━━━ INPUT RECORDS ━━━

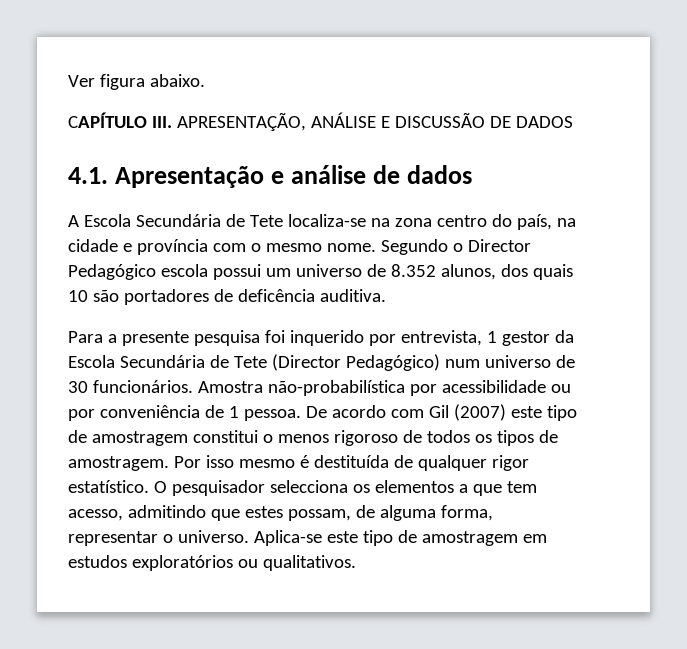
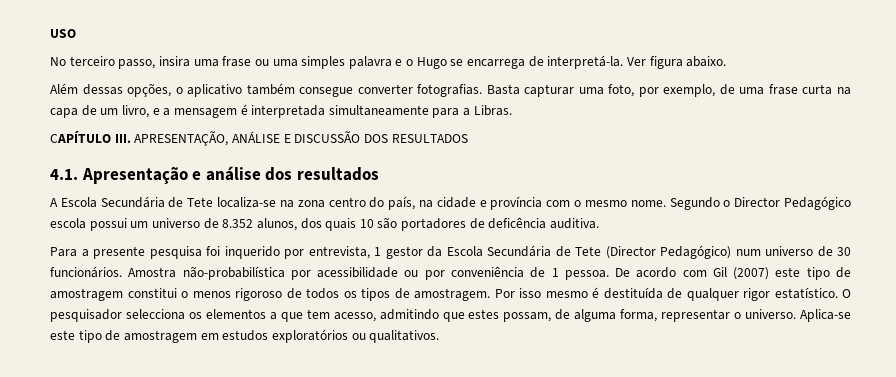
- Ver figura abaixo.
+ USO
+ No terceiro passo, insira uma frase ou uma simples palavra e o Hugo se encarrega de interpretá-la. Ver figura abaixo.
+ Além dessas opções, o aplicativo também consegue converter fotografias. Basta capturar uma foto, por exemplo, de uma frase curta na capa de um livro, e a mensagem é interpretada simultaneamente para a Libras.
- CAPÍTULO III. APRESENTAÇÃO, ANÁLISE E DISCUSSÃO DE DADOS
+ CAPÍTULO III. APRESENTAÇÃO, ANÁLISE E DISCUSSÃO DOS RESULTADOS
- 4.1. Apresentação e análise de dados
+ 4.1. Apresentação e análise dos resultados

━━━

**ABOUT THIS TASK**
Nothing but the lines from the one with "DISCUSSÃO DOS RESULTADOS" through the final line of the data above should be output, exactly as written.

**FINAL ANSWER**
+ CAPÍTULO III. APRESENTAÇÃO, ANÁLISE E DISCUSSÃO DOS RESULTADOS
- 4.1. Apresentação e análise de dados
+ 4.1. Apresentação e análise dos resultados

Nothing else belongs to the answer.